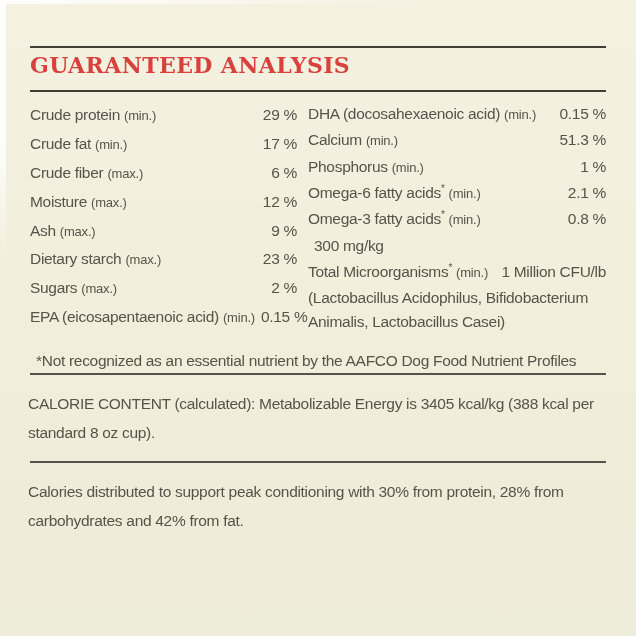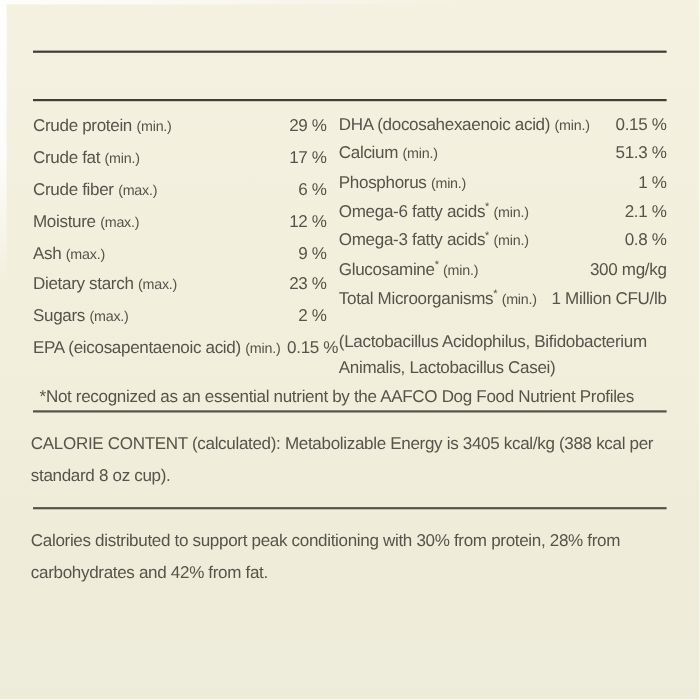--- a/index.html
+++ b/index.html
@@ -47,6 +47,7 @@
 
   <div class="rule" id="rule1"></div>
 
+  <h1 class="ga-title">GUARANTEED ANALYSIS</h1>
 
   <div class="rule" id="rule2"></div>
 

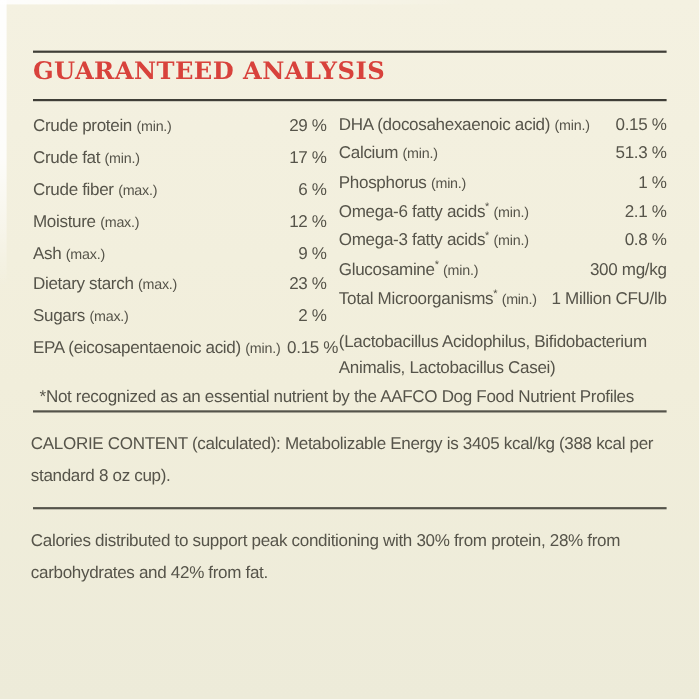--- a/index.html
+++ b/index.html
@@ -121,7 +121,6 @@
   </div>
 
   <div class="ga-row">
-    <span class="ga-label"><span>Glucosamine</span><sup class="ga-star">*</sup><span class="ga-qual">(min.)</span></span>
     <span class="ga-value">300 mg/kg</span>
   </div>
 

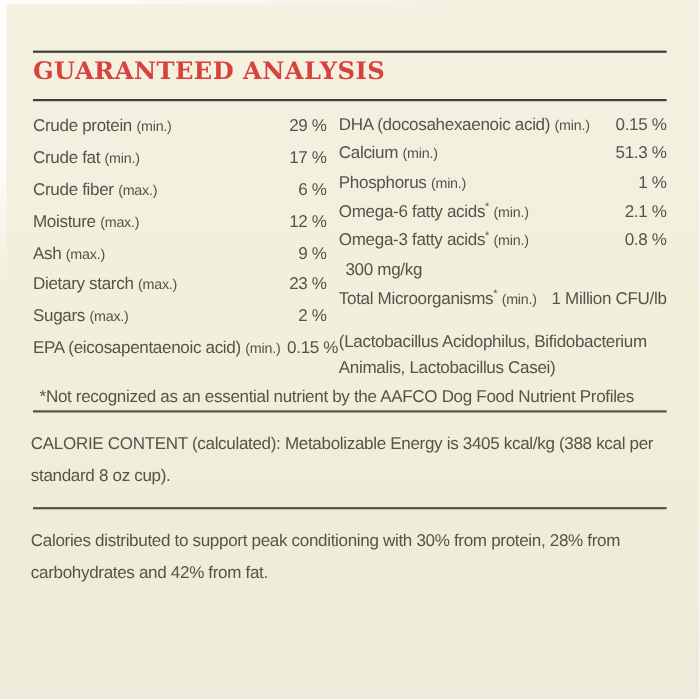--- a/index.html
+++ b/index.html
@@ -31,7 +31,7 @@
   .ga-qual{font-size:13px;margin-left:4px;letter-spacing:-0.2px;}
   .ga-star{font-size:10px;line-height:0;vertical-align:super;}
   .ga-value{white-space:nowrap;margin-left:6px;}
-  .ga-note{line-height:23.5px;margin-top:14px;}
+  .ga-note{line-height:23.5px;margin-top:1px;}
   .footnote{position:absolute;left:22px;top:337px;margin:14px;line-height:20px;white-space:nowrap;}
   .para{position:absolute;left:28px;width:582px;margin:0;line-height:28.5px;}
   #calorie-content{top:390px;}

- _Work item_: A faithful copy of each entry is required, and no picture may be carried into it.

- _Output_:
--- a/index.html
+++ b/index.html
@@ -47,6 +47,7 @@
 
   <div class="rule" id="rule1"></div>
 
+  <h1 class="ga-title">GUARANTEED ANALYSIS</h1>
 
   <div class="rule" id="rule2"></div>
 

--- a/index.html
+++ b/index.html
@@ -121,7 +121,6 @@
   </div>
 
   <div class="ga-row">
-    <span class="ga-label"><span>Glucosamine</span><sup class="ga-star">*</sup><span class="ga-qual">(min.)</span></span>
     <span class="ga-value">300 mg/kg</span>
   </div>
 

--- a/index.html
+++ b/index.html
@@ -31,7 +31,7 @@
   .ga-qual{font-size:13px;margin-left:4px;letter-spacing:-0.2px;}
   .ga-star{font-size:10px;line-height:0;vertical-align:super;}
   .ga-value{white-space:nowrap;margin-left:6px;}
-  .ga-note{line-height:23.5px;margin-top:14px;}
+  .ga-note{line-height:23.5px;margin-top:1px;}
   .footnote{position:absolute;left:22px;top:337px;margin:14px;line-height:20px;white-space:nowrap;}
   .para{position:absolute;left:28px;width:582px;margin:0;line-height:28.5px;}
   #calorie-content{top:390px;}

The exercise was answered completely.